## What you should do
Omit the images and output every line of the data below exactly.

Version difference data:
---+---
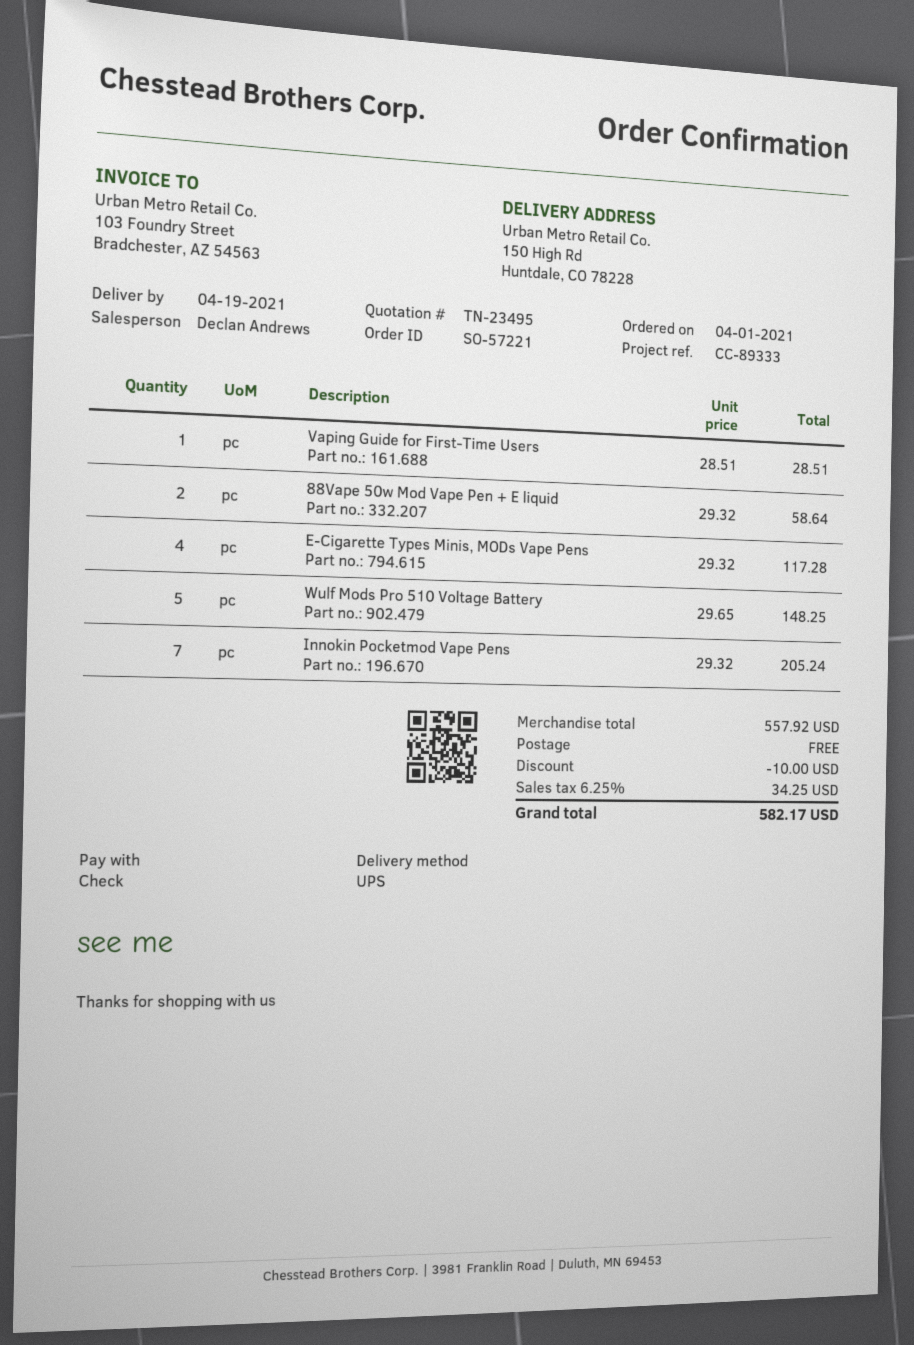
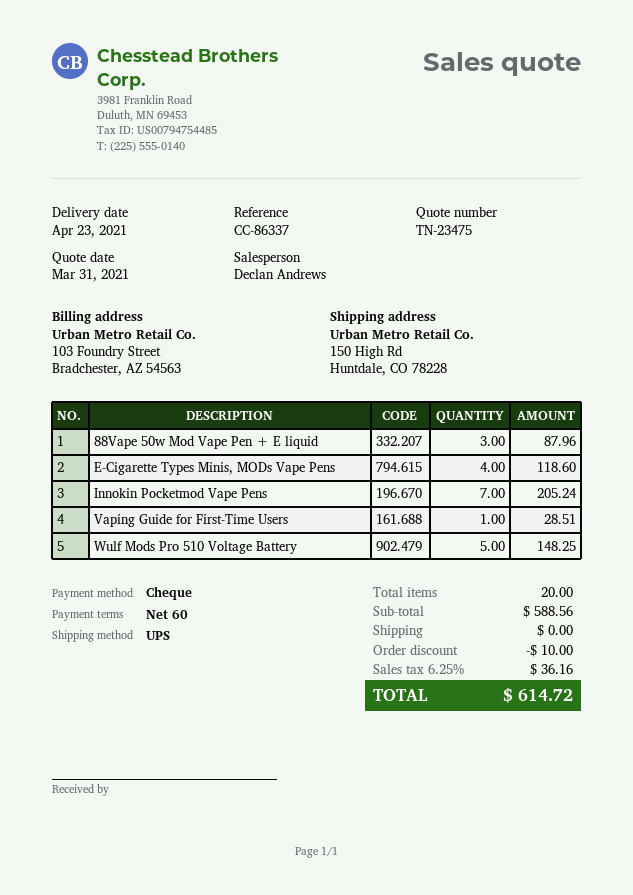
quote number: TN-23495 -> TN-23475
delivery date: 2021-04-19 -> 2021-04-23
reference: CC-89333 -> CC-86337
88Vape 50w Mod Vape Pen + E liquid: 2 for 58.64 -> 3 for 87.96
E-Cigarette Types Minis, MODs Vape Pens: 4 for 117.28 -> 4 for 118.60
subtotal: 557.92 -> 588.56
tax: 6.25% = 34.25 -> 6.25% = 36.16
total: 582.17 -> 614.72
---+---
## Output below
quote number: TN-23495 -> TN-23475
delivery date: 2021-04-19 -> 2021-04-23
reference: CC-89333 -> CC-86337
88Vape 50w Mod Vape Pen + E liquid: 2 for 58.64 -> 3 for 87.96
E-Cigarette Types Minis, MODs Vape Pens: 4 for 117.28 -> 4 for 118.60
subtotal: 557.92 -> 588.56
tax: 6.25% = 34.25 -> 6.25% = 36.16
total: 582.17 -> 614.72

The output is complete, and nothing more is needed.